His eyes travelled over my face, memorising it. I felt the shadows inside me stir—a warm, steady pressure against my heart. It was a promise. A silent vow that resonated through my ribs.

He nodded once, brisk and final.

“Go,” he said.

He turned and walked away.

I watched him join the others. Goran hit the call button for the lift. The doors slid open with a rattle.

Riven, Dane, and Goran filed inside.

They looked like an army of three. Riven met my eyes one last time as the doors began to slide shut.

My chest tightened, adrenaline flooding my veins. I curled my hands into tight fists, driving my nails into my palms to ground the fine tremor shaking my fingers. The doors clicked shut, and I was alone with the twins.

“Right,” Torvin said, his voice devoid of its usual humour. He looked at the ladder. “Sixty floors. Let’s hope you’ve been doing your cardio.”

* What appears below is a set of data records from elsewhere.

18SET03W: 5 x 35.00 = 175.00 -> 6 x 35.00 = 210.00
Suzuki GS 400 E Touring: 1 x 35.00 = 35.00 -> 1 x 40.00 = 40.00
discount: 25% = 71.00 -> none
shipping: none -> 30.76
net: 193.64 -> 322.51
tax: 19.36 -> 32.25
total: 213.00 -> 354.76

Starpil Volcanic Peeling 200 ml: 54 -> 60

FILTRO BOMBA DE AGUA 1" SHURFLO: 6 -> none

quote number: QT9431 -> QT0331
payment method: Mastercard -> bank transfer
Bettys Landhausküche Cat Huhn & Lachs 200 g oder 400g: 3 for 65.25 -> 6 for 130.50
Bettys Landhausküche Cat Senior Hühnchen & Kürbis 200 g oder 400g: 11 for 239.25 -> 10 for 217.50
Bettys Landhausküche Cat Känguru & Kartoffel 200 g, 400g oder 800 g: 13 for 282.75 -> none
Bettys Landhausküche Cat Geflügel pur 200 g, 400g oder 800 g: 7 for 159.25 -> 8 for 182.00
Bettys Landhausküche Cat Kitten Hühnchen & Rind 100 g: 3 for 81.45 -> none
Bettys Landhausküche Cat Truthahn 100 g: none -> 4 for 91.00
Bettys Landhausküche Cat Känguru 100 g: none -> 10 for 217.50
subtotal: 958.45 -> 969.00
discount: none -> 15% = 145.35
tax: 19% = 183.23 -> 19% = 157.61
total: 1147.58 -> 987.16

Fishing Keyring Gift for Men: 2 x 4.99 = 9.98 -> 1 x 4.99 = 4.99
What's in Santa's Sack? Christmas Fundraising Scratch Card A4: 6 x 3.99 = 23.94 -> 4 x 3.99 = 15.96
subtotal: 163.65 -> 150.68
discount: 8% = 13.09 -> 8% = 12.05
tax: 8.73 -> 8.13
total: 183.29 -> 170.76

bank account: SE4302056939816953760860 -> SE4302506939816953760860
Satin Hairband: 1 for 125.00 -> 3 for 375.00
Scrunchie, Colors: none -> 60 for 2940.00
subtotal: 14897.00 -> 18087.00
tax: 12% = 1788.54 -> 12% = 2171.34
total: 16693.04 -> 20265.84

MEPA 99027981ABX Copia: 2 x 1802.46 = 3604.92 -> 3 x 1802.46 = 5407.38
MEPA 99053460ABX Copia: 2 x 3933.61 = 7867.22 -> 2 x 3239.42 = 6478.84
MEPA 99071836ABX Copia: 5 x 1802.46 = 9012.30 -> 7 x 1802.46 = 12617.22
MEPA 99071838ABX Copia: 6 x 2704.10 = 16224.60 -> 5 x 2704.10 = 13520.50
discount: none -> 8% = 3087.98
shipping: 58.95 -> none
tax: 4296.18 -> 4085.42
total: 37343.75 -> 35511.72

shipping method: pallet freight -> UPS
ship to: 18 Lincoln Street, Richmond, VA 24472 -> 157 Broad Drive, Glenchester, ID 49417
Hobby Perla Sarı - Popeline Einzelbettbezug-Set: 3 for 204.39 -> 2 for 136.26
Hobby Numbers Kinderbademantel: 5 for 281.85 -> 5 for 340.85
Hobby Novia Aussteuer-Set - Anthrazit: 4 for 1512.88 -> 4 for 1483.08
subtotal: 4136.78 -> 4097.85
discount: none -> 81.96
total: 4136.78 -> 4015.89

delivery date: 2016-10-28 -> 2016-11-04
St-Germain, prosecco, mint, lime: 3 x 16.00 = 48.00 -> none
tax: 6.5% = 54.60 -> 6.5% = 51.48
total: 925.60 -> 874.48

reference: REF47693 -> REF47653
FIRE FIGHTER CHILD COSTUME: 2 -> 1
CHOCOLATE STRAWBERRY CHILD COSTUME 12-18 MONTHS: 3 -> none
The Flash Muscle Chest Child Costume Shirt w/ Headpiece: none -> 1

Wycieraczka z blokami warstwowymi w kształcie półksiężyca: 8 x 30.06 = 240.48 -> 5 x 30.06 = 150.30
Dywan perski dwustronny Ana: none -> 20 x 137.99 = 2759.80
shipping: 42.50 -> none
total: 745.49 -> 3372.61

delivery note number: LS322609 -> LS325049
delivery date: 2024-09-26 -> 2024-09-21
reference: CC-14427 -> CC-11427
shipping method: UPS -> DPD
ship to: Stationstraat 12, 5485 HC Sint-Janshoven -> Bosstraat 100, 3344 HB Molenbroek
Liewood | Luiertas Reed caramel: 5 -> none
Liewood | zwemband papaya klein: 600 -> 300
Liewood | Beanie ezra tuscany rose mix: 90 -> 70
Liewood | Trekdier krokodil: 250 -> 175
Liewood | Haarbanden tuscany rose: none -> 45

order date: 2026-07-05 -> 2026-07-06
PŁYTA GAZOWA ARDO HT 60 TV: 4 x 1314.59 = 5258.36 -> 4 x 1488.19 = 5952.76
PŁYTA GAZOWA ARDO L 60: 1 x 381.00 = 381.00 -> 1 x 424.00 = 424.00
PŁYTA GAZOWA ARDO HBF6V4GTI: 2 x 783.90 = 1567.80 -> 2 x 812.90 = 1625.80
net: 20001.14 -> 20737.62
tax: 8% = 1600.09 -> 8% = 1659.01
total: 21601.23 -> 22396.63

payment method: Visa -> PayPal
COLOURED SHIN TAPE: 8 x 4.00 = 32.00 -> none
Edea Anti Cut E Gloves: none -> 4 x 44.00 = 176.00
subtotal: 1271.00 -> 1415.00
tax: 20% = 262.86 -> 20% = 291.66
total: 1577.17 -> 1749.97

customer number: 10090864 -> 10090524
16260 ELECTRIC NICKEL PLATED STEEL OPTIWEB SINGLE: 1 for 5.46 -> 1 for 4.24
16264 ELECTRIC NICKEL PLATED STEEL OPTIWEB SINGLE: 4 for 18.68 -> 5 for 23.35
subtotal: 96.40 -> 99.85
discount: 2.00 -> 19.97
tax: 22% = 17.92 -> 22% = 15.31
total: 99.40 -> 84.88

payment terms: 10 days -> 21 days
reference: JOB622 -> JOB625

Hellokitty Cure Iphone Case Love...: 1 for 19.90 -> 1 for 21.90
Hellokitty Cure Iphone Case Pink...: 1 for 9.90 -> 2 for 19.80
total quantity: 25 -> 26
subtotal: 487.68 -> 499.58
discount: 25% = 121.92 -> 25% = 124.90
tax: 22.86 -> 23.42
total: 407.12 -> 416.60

Karys was already prying the access panel open wider. “Head down. Mouth shut. Move.”

I took a breath of the damp, stagnant air. I reached for the iron rungs, the cold metal biting into my palms.

I fixed my eyes on the shaft above and I started to climb.

Riven

The service lift smelled of grease and the lingering, copper stench of the sewer that still clung to our clothes.

I watched the floor indicator rise. Sub-Basement to Lobby.

Beside me, Goran stood like a granite statue, his breathing slow and deep. Quiet and composed.

Dane stood near the doors, rolling his shoulders to loosen the tension. He weighed the telescoping baton in his hand, a rhythmic, unconscious motion of a man used to holding a weapon. The movement stopped the instant the lift began to slow. He went still, ready to breach.

“No hesitation,” I said, my voice low. “We aren’t here to negotiate. We are here to be the loudest thing in the building.”

“Loud,” Dane agreed, his eyes flat and hard. “I can do loud.”

The bell chimed. A cheerful, polite sound that had no business announcing what was about to happen.

The service doors slid open, revealing the atrium of Quinn Tower. It was an expanse of glass and white marble, the morning light harsh against the stone. In the centre, the kinetic sculpture turned slowly—massive silver rings slicing through the air in a silent, hypnotic cycle.

Two guards manned the front desk, their attention drifting. Near the entrance, a maintenance drone whirred, buffering the pristine floor.

We stepped out. Three men covered in muck, smelling of the Undercity, carrying steel and shadow.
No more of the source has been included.